"While
the State is a pernicious and coercive collectivist concept, the
"nation" may be and generally is voluntary. The nation
properly refers, not to the State, but to the entire web of culture,
values, traditions, religion, and language in which the individuals
of a society are raised. It is almost embarrassingly banal to
emphasize that point, but apparently many libertarians aggressively
overlook the obvious. Let us never forget the great libertarian
Randolph Bourne's analysis of the crucial distinction between "the
nation" (the land, the culture, the terrain, the people) and
"the State" (the coercive apparatus of bureaucrats and
politicians), and of his important conclusion that one may be a true
patriot of one's nation or country while – and even for that very
reason – opposing the State that rules over it."
(O
excerto acima foi citado pelo Filipe Faria no Facebook, e este texto
era para ser um comentário, mas acabou por ser grande demais, daí
ser publicado aqui.)
Indo
directo ao assunto, o primeiro problema que tenho com a ideia de que
a nação é um conceito fundamentalmente voluntário é que,
frequentemente, a cultura, os valores, as tradições, e até a
religião e a linguagem, não sendo indissociáveis, são até certo
ponto (e por vezes bastante) influenciados pelo Estado que preside à tal nação e pelas suas actividades passadas. E o
próprio conceito de nação tal como existe não existiria, ou pelo
menos seria bastante diferente, sem a influência desse Estado e dessas actividades. Tal
como existe hoje, o conjunto de valores e tradições que constituem
a cultura nacional são em grande parte um reflexo e não podem ser
totalmente separados (sem desaparecerem total ou parcialmente) da
existência do Estado.
O
exemplo português, com os seus séculos de história e de
subsequente “identidade nacional”, serve de ilustração. Até
que ponto a nossa identidade nacional não está presa às
actividades estatais que forjaram parte dessa cultura e identidade, e
sem as quais a nossa cultura (ou seja, das pessoas que habitam o
território dominado pelo Estado português) seria outra, distinta?
Que
cultura e que história, de facto, nos une, como portugueses, do
Norte ao Sul? Que partilham os algarvios com os minhotos, mais do que
com outras localidades espanholas, a não ser a história, feita
pelas acções tomadas pelo Estado e que, como tal e só por isso,
englobam toda a nação? O que distingue a nação, pois, é desde o
início o que as decisões que os estadistas tomaram desde o momento
em que, pela força, claro, tomaram o território e incluíram as
populações que aí habitavam nessa nação.
Até
a religião e a língua, que certamente ocupam um lugar distinto e
continuariam a exercer uma influência exterior ao Estado na cultura,
não podem ser totalmente dissociadas do Estado.

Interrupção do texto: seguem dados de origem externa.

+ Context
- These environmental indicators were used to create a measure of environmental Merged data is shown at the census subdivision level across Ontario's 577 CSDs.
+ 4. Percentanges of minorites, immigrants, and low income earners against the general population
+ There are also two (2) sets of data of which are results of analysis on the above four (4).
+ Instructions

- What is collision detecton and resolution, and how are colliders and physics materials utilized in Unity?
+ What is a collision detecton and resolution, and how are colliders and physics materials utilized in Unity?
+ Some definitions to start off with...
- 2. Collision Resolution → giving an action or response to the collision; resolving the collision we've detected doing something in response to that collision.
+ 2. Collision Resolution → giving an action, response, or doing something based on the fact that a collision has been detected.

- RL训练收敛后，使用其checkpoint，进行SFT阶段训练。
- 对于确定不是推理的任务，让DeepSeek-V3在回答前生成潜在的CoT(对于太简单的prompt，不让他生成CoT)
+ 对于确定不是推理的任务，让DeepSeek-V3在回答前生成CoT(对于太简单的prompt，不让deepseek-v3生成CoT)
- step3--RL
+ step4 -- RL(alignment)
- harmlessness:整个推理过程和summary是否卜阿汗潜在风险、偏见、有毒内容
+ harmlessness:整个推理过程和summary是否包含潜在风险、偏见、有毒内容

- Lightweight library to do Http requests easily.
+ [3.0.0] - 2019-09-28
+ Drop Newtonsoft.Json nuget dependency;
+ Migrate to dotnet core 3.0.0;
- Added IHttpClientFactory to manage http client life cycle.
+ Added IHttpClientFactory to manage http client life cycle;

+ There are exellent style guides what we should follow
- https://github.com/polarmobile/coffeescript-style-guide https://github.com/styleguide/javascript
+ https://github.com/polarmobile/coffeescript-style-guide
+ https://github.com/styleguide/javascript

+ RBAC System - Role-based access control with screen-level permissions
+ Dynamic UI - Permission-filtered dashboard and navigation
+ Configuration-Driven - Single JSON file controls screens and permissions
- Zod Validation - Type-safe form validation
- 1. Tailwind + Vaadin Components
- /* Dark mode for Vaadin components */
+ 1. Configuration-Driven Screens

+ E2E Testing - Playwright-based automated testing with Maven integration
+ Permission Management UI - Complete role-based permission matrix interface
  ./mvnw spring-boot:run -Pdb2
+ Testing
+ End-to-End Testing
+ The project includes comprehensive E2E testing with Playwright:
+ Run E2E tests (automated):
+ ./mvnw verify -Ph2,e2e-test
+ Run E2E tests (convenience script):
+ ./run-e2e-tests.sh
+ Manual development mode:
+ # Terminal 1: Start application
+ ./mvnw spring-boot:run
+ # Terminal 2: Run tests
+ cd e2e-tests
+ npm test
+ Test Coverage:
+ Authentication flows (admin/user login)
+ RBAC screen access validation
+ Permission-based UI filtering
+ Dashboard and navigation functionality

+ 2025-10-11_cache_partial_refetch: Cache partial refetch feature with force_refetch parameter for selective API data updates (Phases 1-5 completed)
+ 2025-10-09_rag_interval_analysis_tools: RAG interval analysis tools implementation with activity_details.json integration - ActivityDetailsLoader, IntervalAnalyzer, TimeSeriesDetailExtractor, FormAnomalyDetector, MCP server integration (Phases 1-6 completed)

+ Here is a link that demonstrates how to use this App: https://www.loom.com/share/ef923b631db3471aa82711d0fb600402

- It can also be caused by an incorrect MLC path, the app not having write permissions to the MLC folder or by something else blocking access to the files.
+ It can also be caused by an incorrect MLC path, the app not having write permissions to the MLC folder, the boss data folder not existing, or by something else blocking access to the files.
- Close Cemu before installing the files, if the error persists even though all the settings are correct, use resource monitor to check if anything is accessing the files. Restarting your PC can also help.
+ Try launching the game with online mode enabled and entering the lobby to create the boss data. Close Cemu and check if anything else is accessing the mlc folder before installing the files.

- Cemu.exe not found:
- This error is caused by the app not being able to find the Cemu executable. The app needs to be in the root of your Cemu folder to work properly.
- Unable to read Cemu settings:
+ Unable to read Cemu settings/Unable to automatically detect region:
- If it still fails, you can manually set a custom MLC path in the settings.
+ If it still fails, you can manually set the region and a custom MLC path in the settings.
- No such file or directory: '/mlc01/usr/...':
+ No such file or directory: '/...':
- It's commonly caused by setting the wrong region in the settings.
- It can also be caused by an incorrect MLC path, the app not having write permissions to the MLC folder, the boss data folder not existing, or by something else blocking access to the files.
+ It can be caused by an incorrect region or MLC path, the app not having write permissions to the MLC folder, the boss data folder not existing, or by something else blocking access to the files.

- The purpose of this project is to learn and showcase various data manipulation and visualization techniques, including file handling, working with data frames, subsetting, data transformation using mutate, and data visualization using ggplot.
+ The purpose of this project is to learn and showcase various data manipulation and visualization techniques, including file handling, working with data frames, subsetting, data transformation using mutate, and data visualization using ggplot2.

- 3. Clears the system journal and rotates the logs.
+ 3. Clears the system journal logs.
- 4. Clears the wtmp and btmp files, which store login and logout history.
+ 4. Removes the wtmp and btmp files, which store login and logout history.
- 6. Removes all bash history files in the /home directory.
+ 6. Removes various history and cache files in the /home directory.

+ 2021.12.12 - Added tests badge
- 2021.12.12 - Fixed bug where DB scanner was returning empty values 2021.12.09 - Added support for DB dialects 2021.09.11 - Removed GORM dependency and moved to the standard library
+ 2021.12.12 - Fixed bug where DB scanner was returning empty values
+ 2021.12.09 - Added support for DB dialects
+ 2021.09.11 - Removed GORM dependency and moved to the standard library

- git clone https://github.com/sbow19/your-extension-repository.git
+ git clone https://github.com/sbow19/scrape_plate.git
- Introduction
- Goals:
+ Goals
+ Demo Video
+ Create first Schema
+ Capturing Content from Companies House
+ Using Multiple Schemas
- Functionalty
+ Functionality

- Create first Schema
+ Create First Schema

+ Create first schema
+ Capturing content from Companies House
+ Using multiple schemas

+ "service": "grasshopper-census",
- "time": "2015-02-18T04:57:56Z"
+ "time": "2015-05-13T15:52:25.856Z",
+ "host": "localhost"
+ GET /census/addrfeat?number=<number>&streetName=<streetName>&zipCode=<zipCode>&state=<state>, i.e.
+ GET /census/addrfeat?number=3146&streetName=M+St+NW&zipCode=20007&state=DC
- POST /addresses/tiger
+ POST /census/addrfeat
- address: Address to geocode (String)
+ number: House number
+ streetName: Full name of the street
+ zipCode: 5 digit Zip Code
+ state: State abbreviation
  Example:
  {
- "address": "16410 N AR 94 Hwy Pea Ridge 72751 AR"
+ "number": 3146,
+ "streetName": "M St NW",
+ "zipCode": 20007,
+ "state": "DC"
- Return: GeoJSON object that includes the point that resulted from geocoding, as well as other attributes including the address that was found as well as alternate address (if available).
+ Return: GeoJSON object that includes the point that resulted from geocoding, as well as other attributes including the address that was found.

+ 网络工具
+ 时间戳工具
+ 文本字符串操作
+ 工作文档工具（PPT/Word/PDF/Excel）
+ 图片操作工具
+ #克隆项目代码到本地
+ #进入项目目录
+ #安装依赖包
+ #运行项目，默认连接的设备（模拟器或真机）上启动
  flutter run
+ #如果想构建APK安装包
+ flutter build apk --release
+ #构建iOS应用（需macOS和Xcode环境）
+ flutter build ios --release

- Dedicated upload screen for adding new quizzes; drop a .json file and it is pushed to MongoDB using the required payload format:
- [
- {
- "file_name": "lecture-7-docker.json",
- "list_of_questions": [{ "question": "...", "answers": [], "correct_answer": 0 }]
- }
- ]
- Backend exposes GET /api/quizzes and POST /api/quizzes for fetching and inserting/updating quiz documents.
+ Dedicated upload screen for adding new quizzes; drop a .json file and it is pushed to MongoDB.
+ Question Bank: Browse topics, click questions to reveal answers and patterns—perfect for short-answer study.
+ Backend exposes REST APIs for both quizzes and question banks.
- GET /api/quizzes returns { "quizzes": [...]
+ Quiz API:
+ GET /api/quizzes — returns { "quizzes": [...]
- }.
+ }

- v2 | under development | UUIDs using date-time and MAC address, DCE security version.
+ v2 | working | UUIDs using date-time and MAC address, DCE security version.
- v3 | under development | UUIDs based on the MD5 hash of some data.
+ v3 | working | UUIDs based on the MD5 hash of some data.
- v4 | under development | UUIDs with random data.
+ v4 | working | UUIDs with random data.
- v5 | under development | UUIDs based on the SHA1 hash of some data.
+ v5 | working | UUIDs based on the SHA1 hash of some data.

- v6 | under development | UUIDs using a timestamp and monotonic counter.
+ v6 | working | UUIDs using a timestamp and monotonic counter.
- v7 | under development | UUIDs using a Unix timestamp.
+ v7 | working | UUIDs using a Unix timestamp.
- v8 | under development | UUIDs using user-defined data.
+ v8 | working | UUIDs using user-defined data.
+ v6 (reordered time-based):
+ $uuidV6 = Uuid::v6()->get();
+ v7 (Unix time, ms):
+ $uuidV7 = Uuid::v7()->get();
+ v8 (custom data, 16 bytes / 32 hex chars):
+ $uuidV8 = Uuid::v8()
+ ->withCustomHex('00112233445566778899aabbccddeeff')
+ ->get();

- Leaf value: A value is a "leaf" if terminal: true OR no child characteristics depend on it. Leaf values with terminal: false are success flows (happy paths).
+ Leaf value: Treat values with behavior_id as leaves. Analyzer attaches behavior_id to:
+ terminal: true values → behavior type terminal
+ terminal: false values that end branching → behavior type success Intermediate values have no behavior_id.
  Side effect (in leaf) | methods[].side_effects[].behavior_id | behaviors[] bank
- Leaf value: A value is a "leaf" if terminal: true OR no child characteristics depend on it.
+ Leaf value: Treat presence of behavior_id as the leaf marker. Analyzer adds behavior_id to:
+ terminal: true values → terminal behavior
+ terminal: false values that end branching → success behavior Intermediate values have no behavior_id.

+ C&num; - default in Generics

Sem a expulsão dos
muçulmanos, por exemplo, não teríamos um Portugal diferente, ou
haveria sequer Portugal? Teríamos todos, do Norte ao Sul, a mesma
língua, a mesma religião e os mesmos costumes de hoje?
Isto
leva-me ao segundo ponto: que é a do patriotismo, ou nacionalismo –
ou seja, o orgulho em ser de uma determinada nacionalidade. Nunca
entendi como alguém se pode orgulhar de uma arbitrariedade como ter
nascido num lugar da terra em vez de noutro. E, claro, é possível,
natural e benéfico gostar-se do lugar onde se vive, das gentes que
partilham connosco esse lugar, e das formas de vida que se pratica.
Mas
isso só muito dificilmente se traduz em, ou pode ser referido como,
nacionalismo. Um português que viva em Lisboa ou no Porto, é muito
mais lisboeta ou portuense do que português. Precisamente porque ser
português não significa nada, a não ser a língua e a história,
que se deve ao facto de um Estado ter forçado os nossos antepassados
a pertencer à mesma comunidade.
A
nação não é uma comunidade, no estrito sentido do termo, porque
engloba territórios que, naturalmente, não pertenceriam à mesma, a
não ser pela insistência do Estado. Sobretudo nos séculos
passados, em que a comunicação entre partes remotas de um país era
extremamente difícil senão mesmo nula, a comunhão de interesses e
costumes é um produto sobretudo artificial. Isto num país
relativamente pequeno como o nosso – quanto maior o país, a nação,
maior a disparidade entre a cultura dos vários sítios englobados
pela nação, e mais absurda e perniciosa se torna a invenção de
uma identidade comum onde ela, de facto, não existe.
Na
prática, claro, esta identidade nacional tem consequências e
influência na forma como pensamos e agimos e naquilo em que
acreditamos. Mas isso está longe de querer dizer que seja uma boa
influência e que gere boas consequências.
E
certamente que outros factores têm muito mais influência na nossa
formação do que a identidade nacional: a família que temos, os
amigos que arranjamos, os livros que lemos, a música que ouvimos, os
cafés e lojas que frequentamos, os vizinhos que temos. Em tempos
passados estas influências seriam ainda mais circunscritas pelo
lugar que habitamos. E hoje, existindo a internet, apesar de
continuarmos até certo ponto dependentes da comunidade onde vivemos,
e nunca deixaremos de estar, a identificação com a nação e as
suas fronteiras artificiais torna-se ainda mais espúria.
A
nação, e o nacionalismo, são portanto uma farsa. E, geralmente,
uma farsa perigosa, porque de alguma forma implica uma identificação
com um determinado grupo de pessoas – com os quais não temos
necessariamente interesses em comum – e uma distinção de outro
determinado grupo de pessoas – com os quais não temos
necessariamente interesses em conflito.
Claro
que o comunitarismo, à falta de melhor palavra que signifique a
identificação e o orgulho em pertencer a uma comunidade,
necessariamente pequena e territorialmente limitada, pode também
tornar-se perigoso pela mesma razão. Mas, em primeiro lugar,
torna-se difícil, por ser muito mais obviamente absurdo, por
exemplo, convencer a comunidade de Alfama que são a suprema raça ou
que a comunidade do Bairro Alto é maléfica.
Depois,
mesmo que se consiga convencer um bairro que o bairro vizinho é o
inimigo mortal, a proporção do conflito e da destruição será
muito menor.
E,
além disso, pelo menos a identificação não será totalmente
despropositada, porque terá de facto interesses comuns facilmente
identificáveis, e o orgulho não será totalmente fundado numa
arbitrariedade, já que em grande parte, qualquer pessoa pertencente
a uma comunidade, contribui para a sua formação e manutenção de
várias formas, algo que não acontece no que a uma nação diz
respeito.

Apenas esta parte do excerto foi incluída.